:: EXTRACTED MATERIAL ::
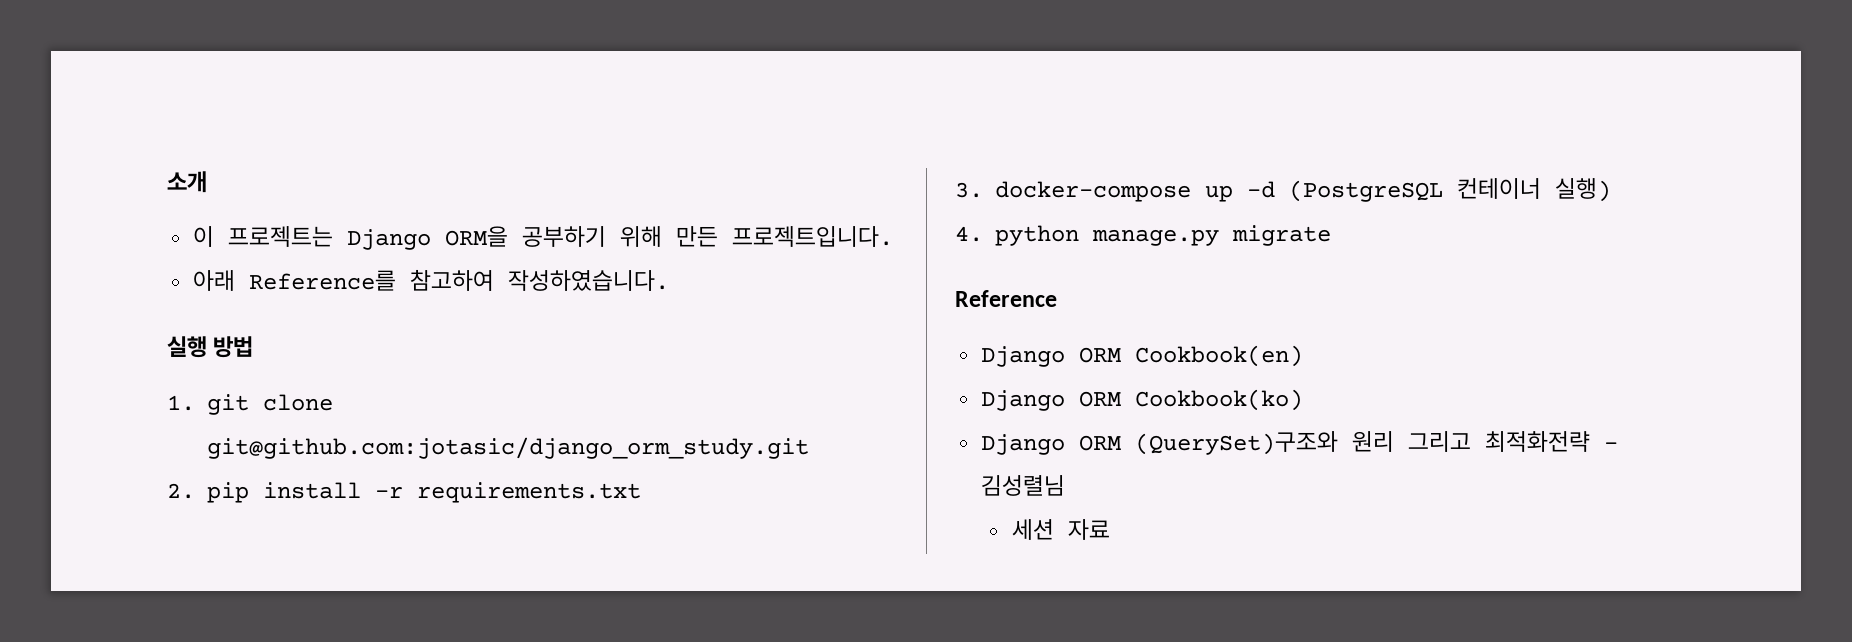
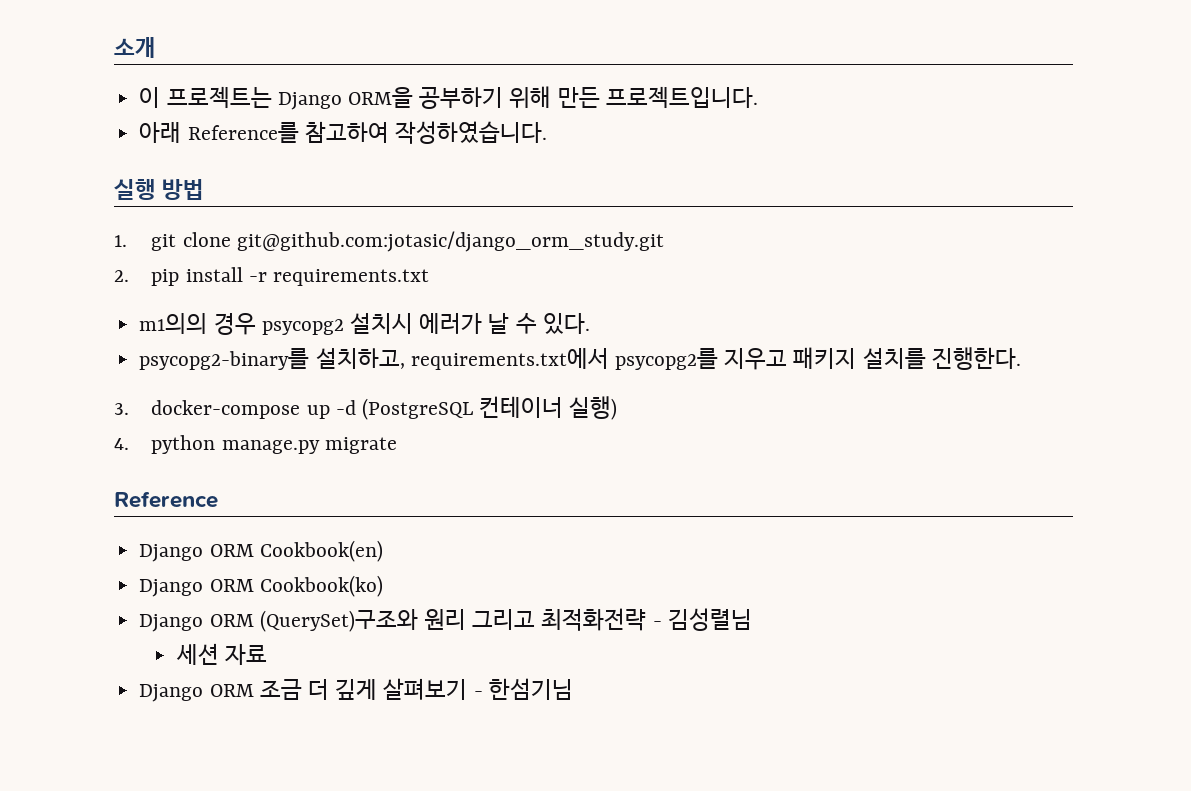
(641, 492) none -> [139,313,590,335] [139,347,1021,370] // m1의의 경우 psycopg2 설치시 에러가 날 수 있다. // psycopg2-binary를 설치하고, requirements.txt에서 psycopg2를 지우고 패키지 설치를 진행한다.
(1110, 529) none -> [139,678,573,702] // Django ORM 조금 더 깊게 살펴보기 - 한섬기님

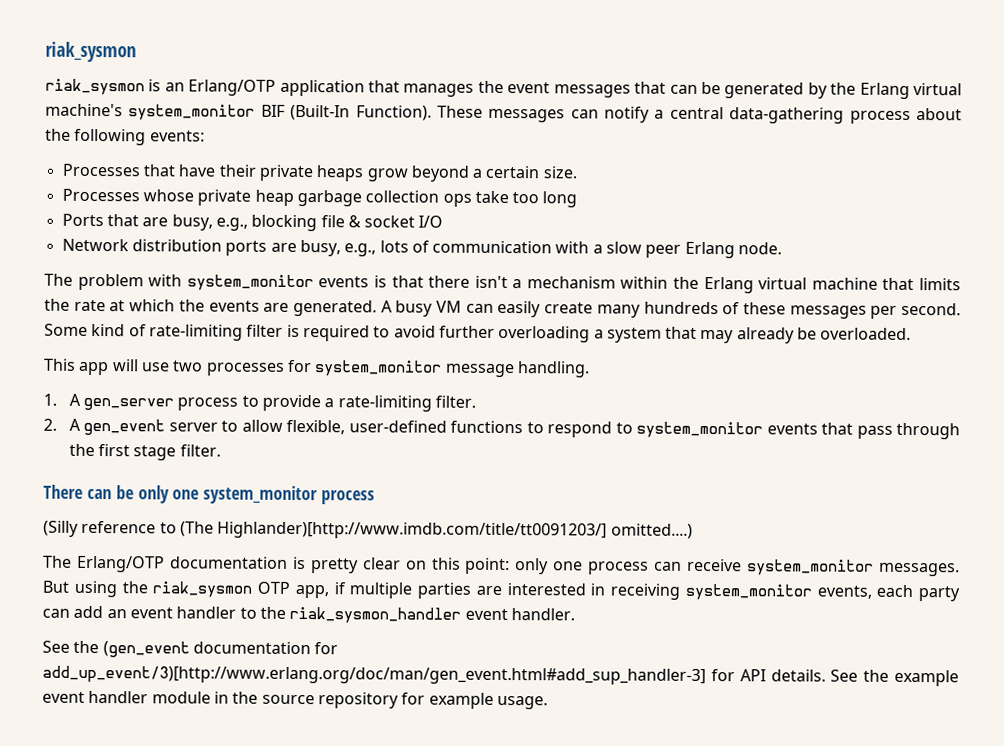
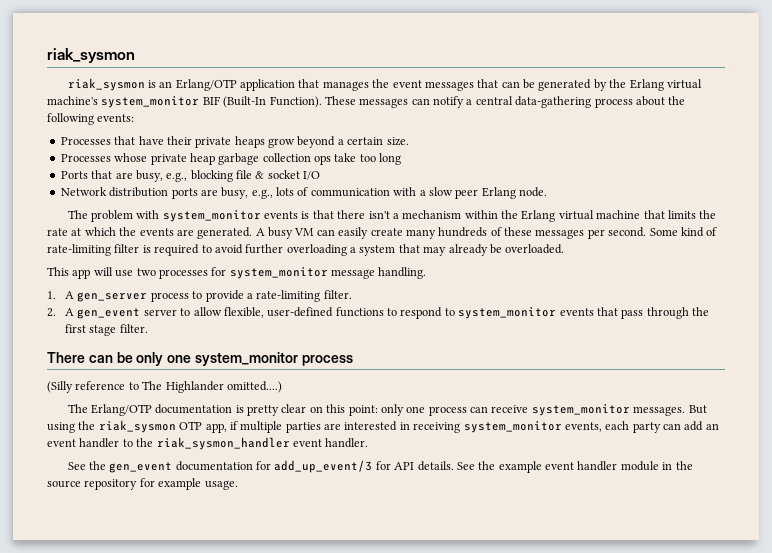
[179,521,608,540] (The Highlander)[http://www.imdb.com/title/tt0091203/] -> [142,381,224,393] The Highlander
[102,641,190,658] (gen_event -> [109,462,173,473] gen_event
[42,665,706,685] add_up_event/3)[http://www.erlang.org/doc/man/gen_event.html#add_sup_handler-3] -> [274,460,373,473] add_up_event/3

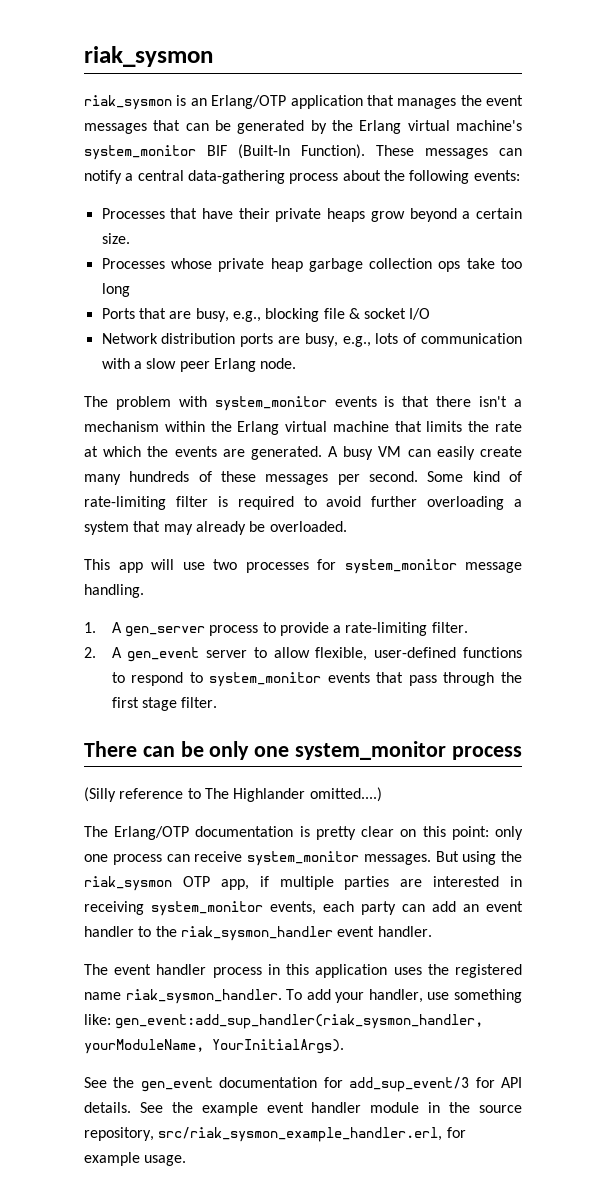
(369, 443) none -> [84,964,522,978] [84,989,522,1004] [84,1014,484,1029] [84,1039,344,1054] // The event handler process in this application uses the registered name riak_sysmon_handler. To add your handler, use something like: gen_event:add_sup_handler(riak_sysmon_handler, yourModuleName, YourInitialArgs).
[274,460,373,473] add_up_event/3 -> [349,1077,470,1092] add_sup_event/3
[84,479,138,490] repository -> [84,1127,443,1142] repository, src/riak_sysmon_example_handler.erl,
:::
• **PROBLEM STATEMENT**: Reproduce exactly the entries from their first line through the line containing "[142,381,224,393] The Highlander", including both, and omit any pictures.

• **SOLUTION FOR THIS TASK**:
(641, 492) none -> [139,313,590,335] [139,347,1021,370] // m1의의 경우 psycopg2 설치시 에러가 날 수 있다. // psycopg2-binary를 설치하고, requirements.txt에서 psycopg2를 지우고 패키지 설치를 진행한다.
(1110, 529) none -> [139,678,573,702] // Django ORM 조금 더 깊게 살펴보기 - 한섬기님

[179,521,608,540] (The Highlander)[http://www.imdb.com/title/tt0091203/] -> [142,381,224,393] The Highlander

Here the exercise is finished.